17.05.2018 00:00, — Artikel ausdrucken E-Mail verschicken

Nachbarschaftshilfe kümmert sich – Diakonieverein zog Bilanz

Das Thema Nachbarschaftshilfe stand im Mittelpunkt der diesjährigen Mitgliederversammlung des Diakonievereins Oberensingen-Hardt. Die Vorsitzende des Vereins, Pfarrerin Sylvia Unzeitig, begrüßte dazu im ökumenischen Gemeindehaus neben den Vereinsmitgliedern auch Vertreter der Nürtinger Diakoniestation.

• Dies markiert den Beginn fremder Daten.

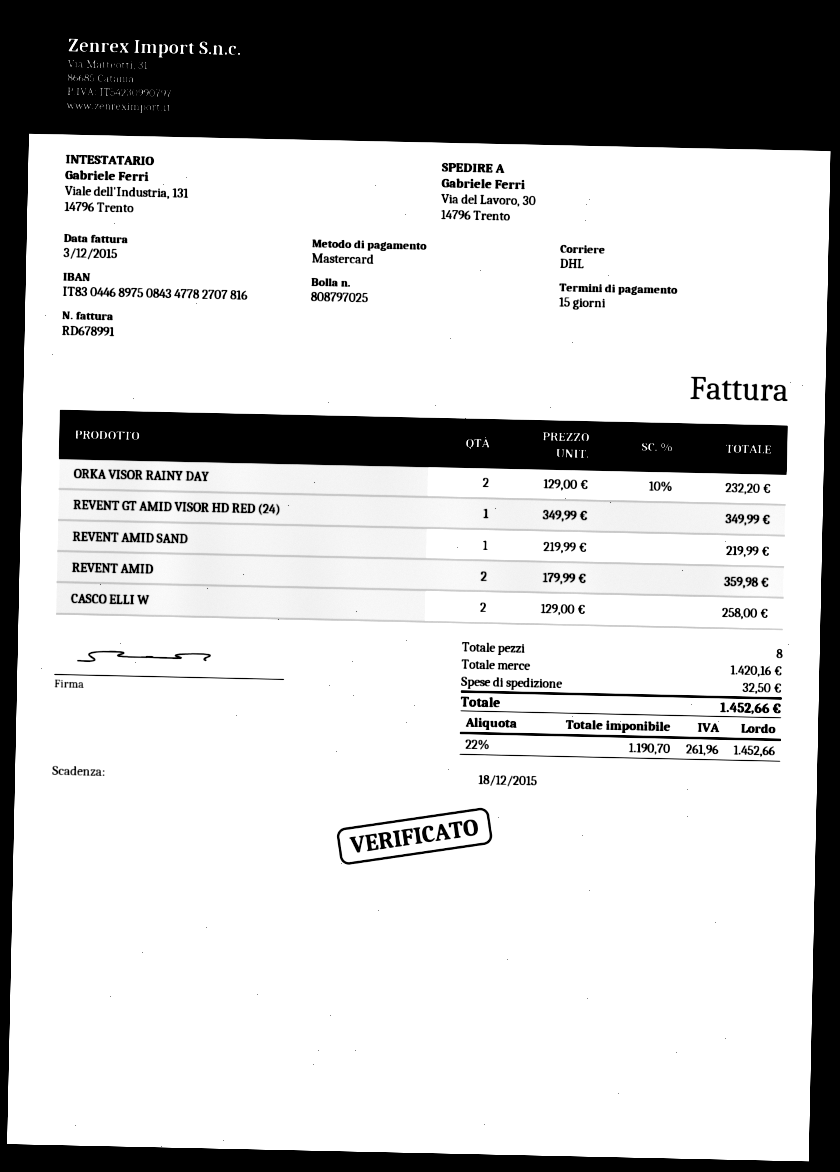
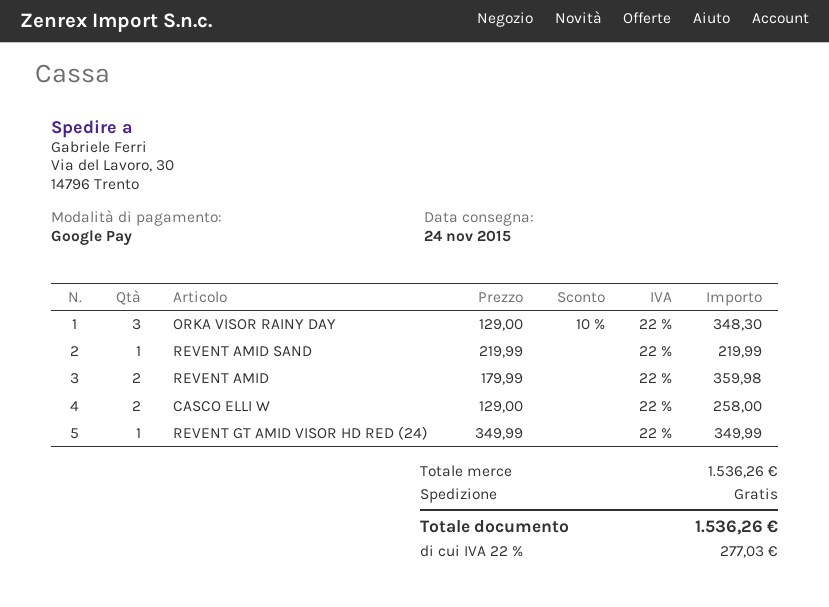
payment method: Mastercard -> Google Pay
ORKA VISOR RAINY DAY: 2 x 129.00 - 10% = 232.20 -> 3 x 129.00 - 10% = 348.30
subtotal: 1420.16 -> 1536.26
shipping: 32.50 -> 0.00
tax: 22% = 261.96 -> 22% = 277.03
total: 1452.66 -> 1536.26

NT-OBERENSINGEN (pm). Margot Reichmann, seit rund dreieinhalb Jahren in Oberensingen im Dienste der Diakonie unterwegs, berichtete aus der Praxis der Nachbarschaftshilfe. „Unsere Arbeit erstreckt sich auf alle anfallenden Arbeiten im Haushalt“, erklärte sie. „In manche Häuser kommen wir nur alle paar Wochen, in andere zwei Mal pro Woche, ganz so wie der individuelle Bedarf ist.“ Dabei kümmert sich Reichmann neben dem Putzen, der Wäsche oder dem Einkauf auch um die sogenannte Grundpflege der Klienten. „Wir helfen bei Menschen mit leichten Einschränkungen auch beim Duschen, Baden, Haare waschen oder Eincremen“, beschrieb sie ihre Aufgaben weiter.